I thought so too until I read this post: 



and this, http://www.eng-tips.com/viewthread.cfm?qid=198438

They indicate that the MVA method can be used successfully.  I tried doing the same and the answers do not come out consistently.  If MVA can be used and quicker, then I'll learn it.  Otherwise, I will stick with PU Method for parallel transformer questions.


----------



## trainrider (Mar 23, 2016)

I've posted this item before within the thread link below, but have not had any luck with a response.

http://engineerboards.com/index.php?/topic/26301-learning-the-pu-method/

Besides the article on MVA method ("Short Circuit ABC") does anyone know what other references describes the MVA method and provides examples?

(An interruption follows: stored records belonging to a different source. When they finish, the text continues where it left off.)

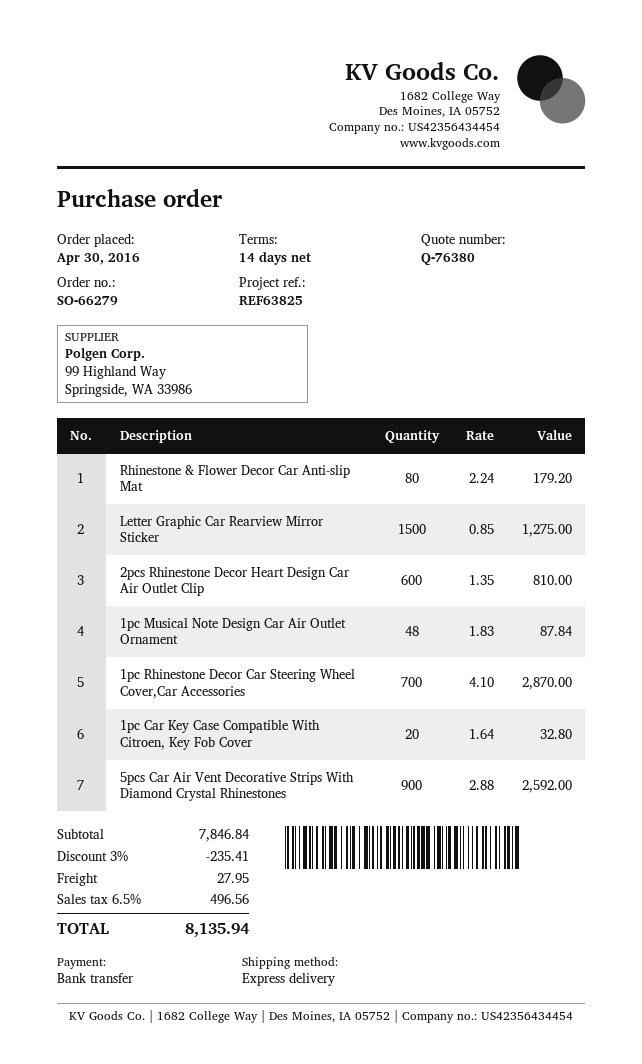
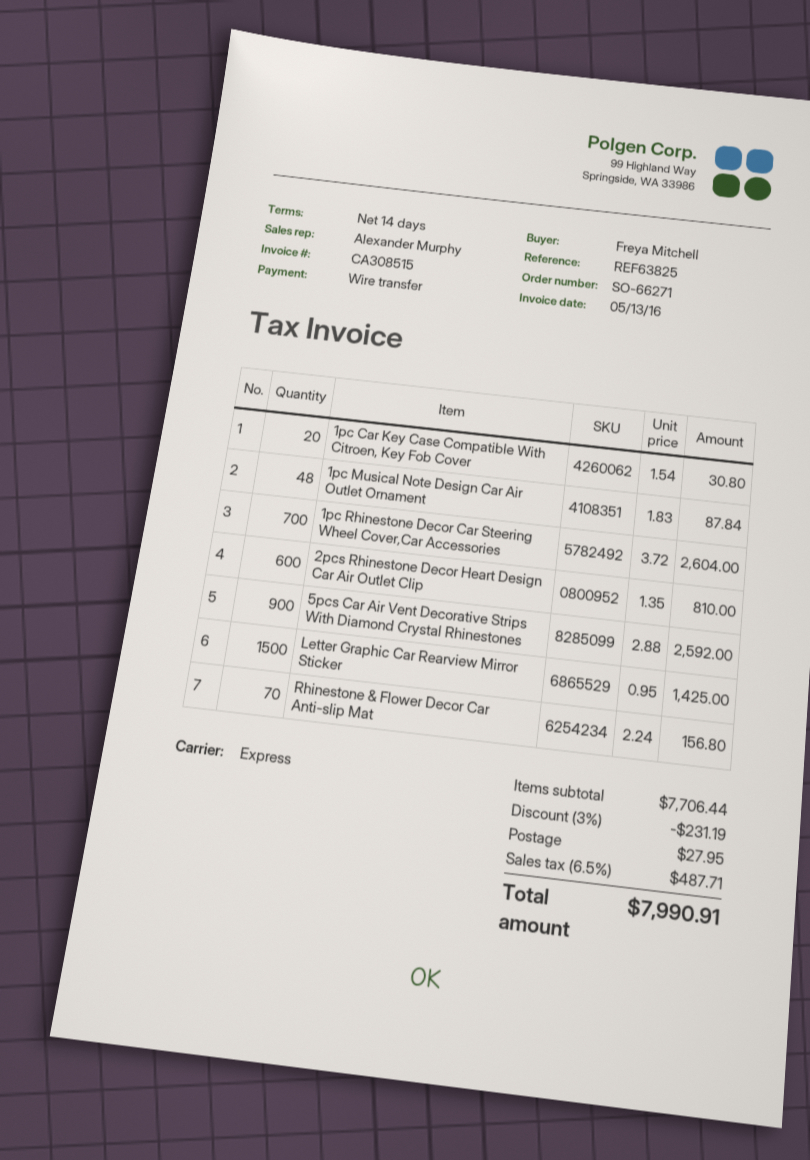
order number: SO-66279 -> SO-66271
Rhinestone & Flower Decor Car Anti-slip Mat: 80 x 2.24 = 179.20 -> 70 x 2.24 = 156.80
Letter Graphic Car Rearview Mirror Sticker: 1500 x 0.85 = 1275.00 -> 1500 x 0.95 = 1425.00
1pc Rhinestone Decor Car Steering Wheel Cover,Car Accessories: 700 x 4.10 = 2870.00 -> 700 x 3.72 = 2604.00
1pc Car Key Case Compatible With Citroen, Key Fob Cover: 20 x 1.64 = 32.80 -> 20 x 1.54 = 30.80
subtotal: 7846.84 -> 7706.44
discount: 3% = 235.41 -> 3% = 231.19
tax: 6.5% = 496.56 -> 6.5% = 487.71
total: 8135.94 -> 7990.91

Thank you in advance for your help.


----------



## knight1fox3 (Mar 23, 2016)

While this may not directly address what you are looking for, have a look at this previous discussion on the same topic.  Might prove helpful to you.


----------



## mooney (Mar 23, 2016)

trainrider said:


> I've posted this item before within the thread link below, but have not had any luck with a response.
> 
> http://engineerboards.com/index.php?/topic/26301-learning-the-pu-method/
> 
> ...


I found this helpful: http://www.jmpangseah.com/wp-content/uploads/2003/01/chapter-5.pdf


----------



## trainrider (Mar 24, 2016)

mooney said:


> I found this helpful: http://www.jmpangseah.com/wp-content/uploads/2003/01/chapter-5.pdf




Thank you mooney and knight1fox3 for the links, very helpful.


----------



## lisfs (Apr 6, 2016)

knight1fox3 said:


> While this may not directly address what you are looking for, have a look at this previous discussion on the same topic.  Might prove helpful to you.


Thanks Knight1fox3 and all who replied.  The information is very helpful.  Great board!


----------



## TWJ PE (Apr 6, 2016)

What does the solution say?


----------



## TWJ PE (Apr 10, 2016)

Anyways, I got 2500 KVA. ??


----------